Collected data
· · · · ·

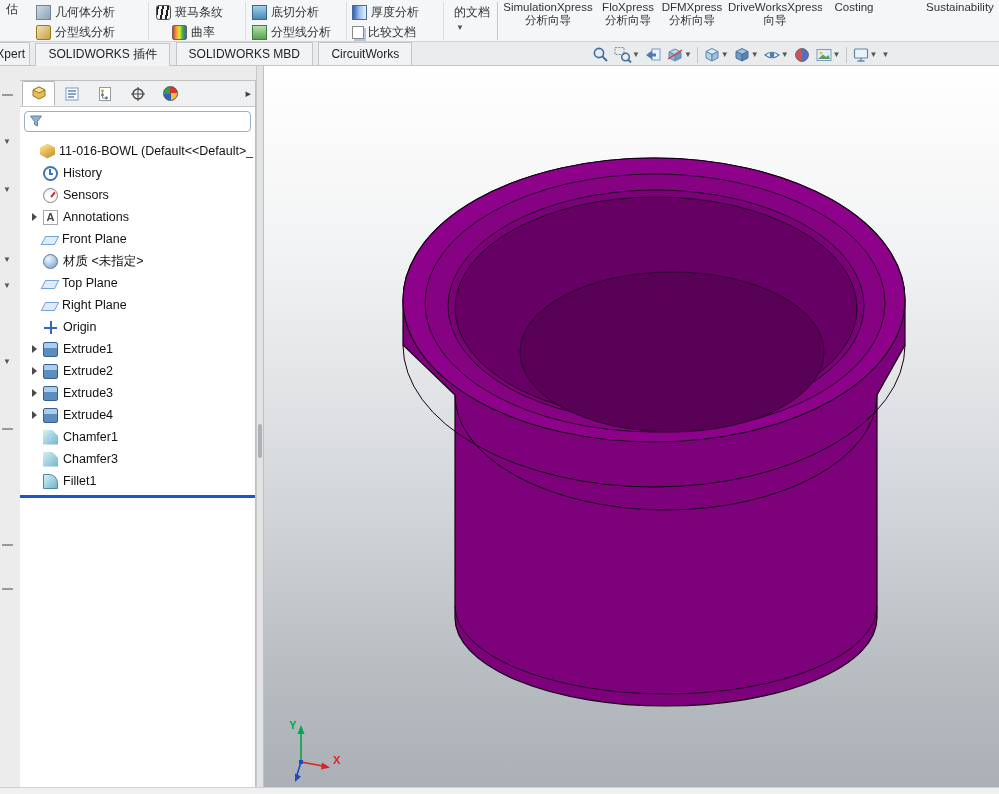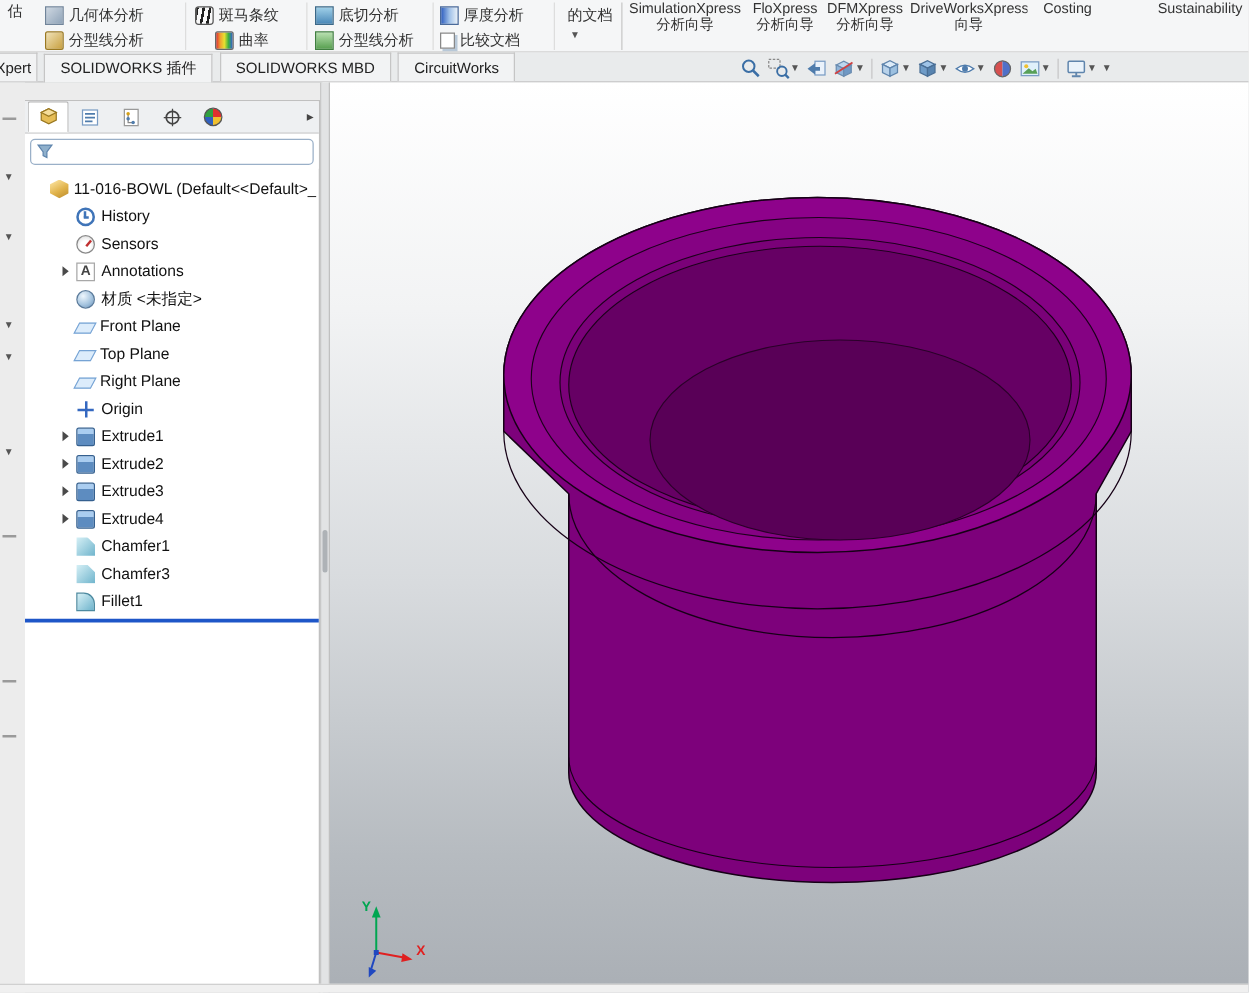--- a/index.html
+++ b/index.html
@@ -59,21 +59,21 @@
   .ptab.active { background:#fff; border:1px solid #b5b5b5; border-bottom:1px solid #fff; border-radius:2px 2px 0 0; }
   .ptab-chevron { margin-left:auto; margin-right:4px; font-size:11px; color:#444; cursor:default; }
   .pm-pie { width:15px; height:15px; border-radius:50%; border:1px solid #555;
     background:conic-gradient(#e03030 0 90deg,#f0c030 90deg 180deg,#3060c0 180deg 270deg,#30a040 270deg 360deg); }
 
   .filter-row { display:flex; align-items:center; height:28px; padding:0 4px; background:#fff; }
   .filter-box { display:flex; align-items:center; width:100%; height:21px; border:1px solid #9ab0c8; border-radius:4px; background:#fff; padding:0 4px; }
   .filter-box input { border:none; outline:none; flex:1; font-size:12px; font-family:"Liberation Sans",sans-serif; background:transparent; min-width:0; }
 
   .tree { padding-top:5px; }
-  .trow { display:flex; align-items:center; height:22px; padding-left:24px; font-size:12.5px; color:#111; cursor:default; white-space:nowrap; }
+  .trow { display:flex; align-items:center; height:22px; padding-left:6px; font-size:12.5px; color:#111; cursor:default; white-space:nowrap; }
   .trow-root { padding-left:20px; }
   .tlabel { overflow:hidden; white-space:nowrap; }
   .arrow { width:17px; display:flex; align-items:center; justify-content:center; flex:none; }
   .arrow i { width:0; height:0; border-left:5px solid #4a4a4a; border-top:4px solid transparent; border-bottom:4px solid transparent; }
 
   .ti { display:inline-block; width:15px; height:15px; position:relative; margin-right:5px; flex:none; }
   .ti-part     { background:linear-gradient(150deg,#ffe9a8 0%,#e0b24a 55%,#b8882a 100%); clip-path:polygon(50% 0,100% 26%,100% 74%,50% 100%,0 74%,0 26%); margin-right:4px; }
   .ti-history  { border-radius:50%; border:2px solid #3f74b8; background:#fff; }
   .ti-history::after  { content:""; position:absolute; left:4px; top:1px; width:2px; height:5px; background:#3f74b8; }
   .ti-history::before { content:""; position:absolute; left:4px; top:5px; width:4px; height:2px; background:#3f74b8; }
@@ -355,27 +355,27 @@
       </div>
       <div class="trow">
         <span class="arrow">
             <i></i>
           </span>
         <span class="ti ti-annot"></span>
         <span class="tlabel">Annotations</span>
       </div>
       <div class="trow">
         <span class="arrow"></span>
+        <span class="ti ti-plane"></span>
+        <span class="tlabel">Front Plane</span>
+      </div>
+      <div class="trow">
+        <span class="arrow"></span>
         <span class="ti ti-material"></span>
         <span class="tlabel">材质 &lt;未指定&gt;</span>
-      </div>
-      <div class="trow">
-        <span class="arrow"></span>
-        <span class="ti ti-plane"></span>
-        <span class="tlabel">Front Plane</span>
       </div>
       <div class="trow">
         <span class="arrow"></span>
         <span class="ti ti-plane"></span>
         <span class="tlabel">Top Plane</span>
       </div>
       <div class="trow">
         <span class="arrow"></span>
         <span class="ti ti-plane"></span>
         <span class="tlabel">Right Plane</span>

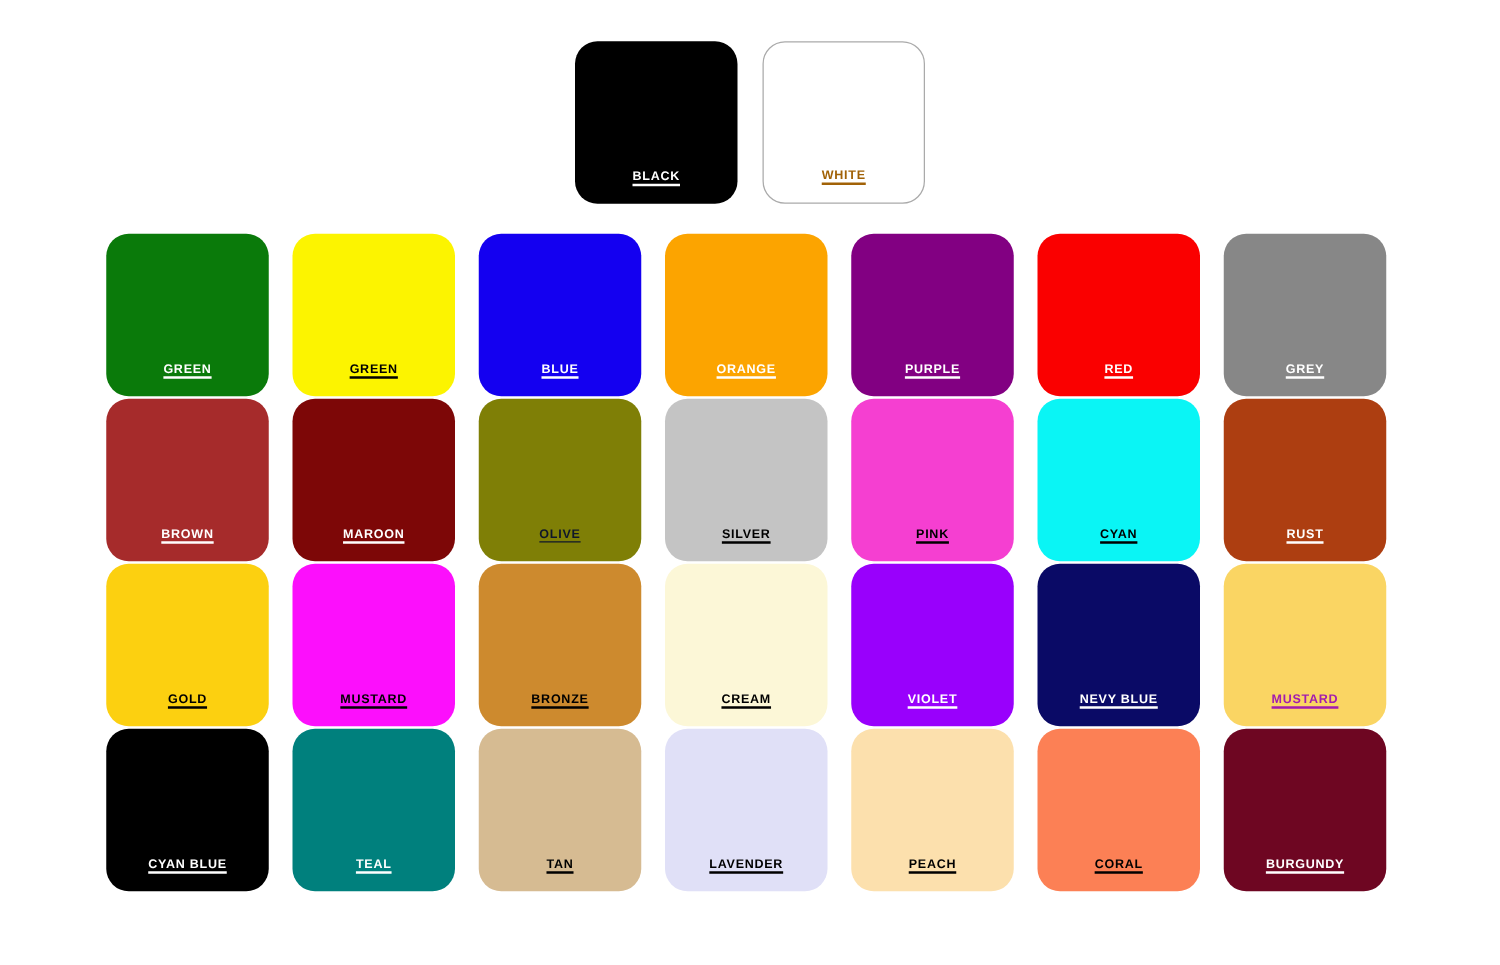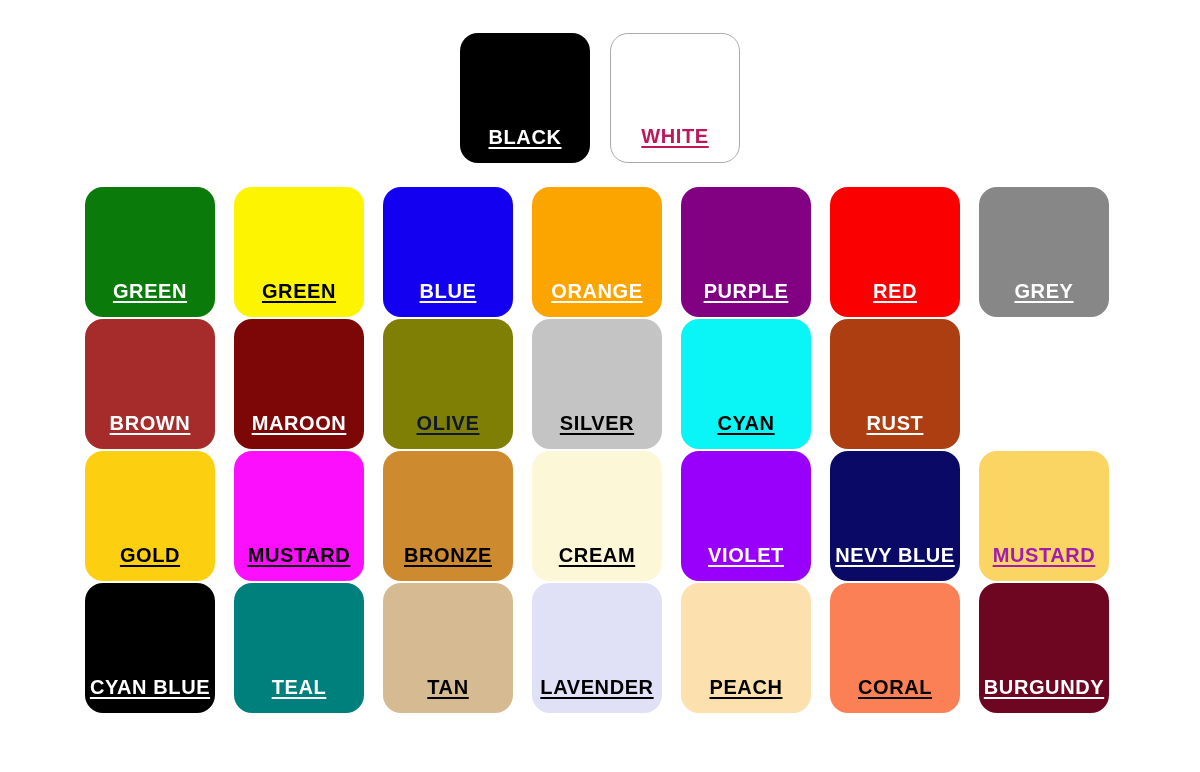--- a/index.html
+++ b/index.html
@@ -54,21 +54,21 @@
     display: flex;
     align-items: flex-end;
     justify-content: center;
     flex: 0 0 auto;
   }
   .swatch.bordered {
     border: 1px solid #aaaaaa;
   }
 
   .swatch-label {
-    font-size: 20px;
+    font-size: 10px;
     font-weight: bold;
     letter-spacing: 0.6px;
     line-height: 1;
     padding-bottom: 16px;
     text-align: center;
     white-space: nowrap;
     user-select: none;
   }
   .swatch-label.underlined {
     text-decoration: underline;
@@ -79,21 +79,21 @@
 </head>
 <body>
 
 <div id="palette-board">
 
   <div class="top-row">
       <div class="swatch" style="background: rgb(0, 0, 0);">
         <div class="swatch-label underlined" style="color: rgb(255, 255, 255);">BLACK</div>
       </div>
       <div class="swatch bordered" style="background: rgb(255, 255, 255);">
-        <div class="swatch-label underlined" style="color: #be185d;">WHITE</div>
+        <div class="swatch-label underlined" style="color: #a16207;">WHITE</div>
       </div>
     </div>
 
   <div class="grid-rows">
       <div class="grid-row">
         <div class="swatch" style="background: rgb(10, 122, 10);">
           <div class="swatch-label underlined" style="color: rgb(255, 255, 255);">GREEN</div>
         </div>
         <div class="swatch" style="background: rgb(252, 244, 0);">
           <div class="swatch-label underlined" style="color: rgb(0, 0, 0);">GREEN</div>
@@ -119,20 +119,23 @@
           <div class="swatch-label underlined" style="color: rgb(255, 255, 255);">BROWN</div>
         </div>
         <div class="swatch" style="background: rgb(125, 7, 7);">
           <div class="swatch-label underlined" style="color: rgb(255, 255, 255);">MAROON</div>
         </div>
         <div class="swatch" style="background: rgb(127, 127, 6);">
           <div class="swatch-label underlined" style="color: #0f172a; text-decoration: underline;">OLIVE</div>
         </div>
         <div class="swatch" style="background: rgb(196, 196, 196);">
           <div class="swatch-label underlined" style="color: rgb(0, 0, 0);">SILVER</div>
+        </div>
+        <div class="swatch" style="background: rgb(245, 63, 209);">
+          <div class="swatch-label underlined" style="color: rgb(0, 0, 0);">PINK</div>
         </div>
         <div class="swatch" style="background: rgb(10, 245, 245);">
           <div class="swatch-label underlined" style="color: rgb(0, 0, 0);">CYAN</div>
         </div>
         <div class="swatch" style="background: rgb(173, 62, 17);">
           <div class="swatch-label underlined" style="color: rgb(255, 255, 255);">RUST</div>
         </div>
       </div>
       <div class="grid-row">
         <div class="swatch" style="background: rgb(252, 208, 16);">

· · · · ·

— Exercise aim —
Leave images out of the retyped records; keep all else exact.

— Exercise answer —
--- a/index.html
+++ b/index.html
@@ -59,21 +59,21 @@
   .ptab.active { background:#fff; border:1px solid #b5b5b5; border-bottom:1px solid #fff; border-radius:2px 2px 0 0; }
   .ptab-chevron { margin-left:auto; margin-right:4px; font-size:11px; color:#444; cursor:default; }
   .pm-pie { width:15px; height:15px; border-radius:50%; border:1px solid #555;
     background:conic-gradient(#e03030 0 90deg,#f0c030 90deg 180deg,#3060c0 180deg 270deg,#30a040 270deg 360deg); }
 
   .filter-row { display:flex; align-items:center; height:28px; padding:0 4px; background:#fff; }
   .filter-box { display:flex; align-items:center; width:100%; height:21px; border:1px solid #9ab0c8; border-radius:4px; background:#fff; padding:0 4px; }
   .filter-box input { border:none; outline:none; flex:1; font-size:12px; font-family:"Liberation Sans",sans-serif; background:transparent; min-width:0; }
 
   .tree { padding-top:5px; }
-  .trow { display:flex; align-items:center; height:22px; padding-left:24px; font-size:12.5px; color:#111; cursor:default; white-space:nowrap; }
+  .trow { display:flex; align-items:center; height:22px; padding-left:6px; font-size:12.5px; color:#111; cursor:default; white-space:nowrap; }
   .trow-root { padding-left:20px; }
   .tlabel { overflow:hidden; white-space:nowrap; }
   .arrow { width:17px; display:flex; align-items:center; justify-content:center; flex:none; }
   .arrow i { width:0; height:0; border-left:5px solid #4a4a4a; border-top:4px solid transparent; border-bottom:4px solid transparent; }
 
   .ti { display:inline-block; width:15px; height:15px; position:relative; margin-right:5px; flex:none; }
   .ti-part     { background:linear-gradient(150deg,#ffe9a8 0%,#e0b24a 55%,#b8882a 100%); clip-path:polygon(50% 0,100% 26%,100% 74%,50% 100%,0 74%,0 26%); margin-right:4px; }
   .ti-history  { border-radius:50%; border:2px solid #3f74b8; background:#fff; }
   .ti-history::after  { content:""; position:absolute; left:4px; top:1px; width:2px; height:5px; background:#3f74b8; }
   .ti-history::before { content:""; position:absolute; left:4px; top:5px; width:4px; height:2px; background:#3f74b8; }
@@ -355,27 +355,27 @@
       </div>
       <div class="trow">
         <span class="arrow">
             <i></i>
           </span>
         <span class="ti ti-annot"></span>
         <span class="tlabel">Annotations</span>
       </div>
       <div class="trow">
         <span class="arrow"></span>
+        <span class="ti ti-plane"></span>
+        <span class="tlabel">Front Plane</span>
+      </div>
+      <div class="trow">
+        <span class="arrow"></span>
         <span class="ti ti-material"></span>
         <span class="tlabel">材质 &lt;未指定&gt;</span>
-      </div>
-      <div class="trow">
-        <span class="arrow"></span>
-        <span class="ti ti-plane"></span>
-        <span class="tlabel">Front Plane</span>
       </div>
       <div class="trow">
         <span class="arrow"></span>
         <span class="ti ti-plane"></span>
         <span class="tlabel">Top Plane</span>
       </div>
       <div class="trow">
         <span class="arrow"></span>
         <span class="ti ti-plane"></span>
         <span class="tlabel">Right Plane</span>

--- a/index.html
+++ b/index.html
@@ -54,21 +54,21 @@
     display: flex;
     align-items: flex-end;
     justify-content: center;
     flex: 0 0 auto;
   }
   .swatch.bordered {
     border: 1px solid #aaaaaa;
   }
 
   .swatch-label {
-    font-size: 20px;
+    font-size: 10px;
     font-weight: bold;
     letter-spacing: 0.6px;
     line-height: 1;
     padding-bottom: 16px;
     text-align: center;
     white-space: nowrap;
     user-select: none;
   }
   .swatch-label.underlined {
     text-decoration: underline;
@@ -79,21 +79,21 @@
 </head>
 <body>
 
 <div id="palette-board">
 
   <div class="top-row">
       <div class="swatch" style="background: rgb(0, 0, 0);">
         <div class="swatch-label underlined" style="color: rgb(255, 255, 255);">BLACK</div>
       </div>
       <div class="swatch bordered" style="background: rgb(255, 255, 255);">
-        <div class="swatch-label underlined" style="color: #be185d;">WHITE</div>
+        <div class="swatch-label underlined" style="color: #a16207;">WHITE</div>
       </div>
     </div>
 
   <div class="grid-rows">
       <div class="grid-row">
         <div class="swatch" style="background: rgb(10, 122, 10);">
           <div class="swatch-label underlined" style="color: rgb(255, 255, 255);">GREEN</div>
         </div>
         <div class="swatch" style="background: rgb(252, 244, 0);">
           <div class="swatch-label underlined" style="color: rgb(0, 0, 0);">GREEN</div>
@@ -119,20 +119,23 @@
           <div class="swatch-label underlined" style="color: rgb(255, 255, 255);">BROWN</div>
         </div>
         <div class="swatch" style="background: rgb(125, 7, 7);">
           <div class="swatch-label underlined" style="color: rgb(255, 255, 255);">MAROON</div>
         </div>
         <div class="swatch" style="background: rgb(127, 127, 6);">
           <div class="swatch-label underlined" style="color: #0f172a; text-decoration: underline;">OLIVE</div>
         </div>
         <div class="swatch" style="background: rgb(196, 196, 196);">
           <div class="swatch-label underlined" style="color: rgb(0, 0, 0);">SILVER</div>
+        </div>
+        <div class="swatch" style="background: rgb(245, 63, 209);">
+          <div class="swatch-label underlined" style="color: rgb(0, 0, 0);">PINK</div>
         </div>
         <div class="swatch" style="background: rgb(10, 245, 245);">
           <div class="swatch-label underlined" style="color: rgb(0, 0, 0);">CYAN</div>
         </div>
         <div class="swatch" style="background: rgb(173, 62, 17);">
           <div class="swatch-label underlined" style="color: rgb(255, 255, 255);">RUST</div>
         </div>
       </div>
       <div class="grid-row">
         <div class="swatch" style="background: rgb(252, 208, 16);">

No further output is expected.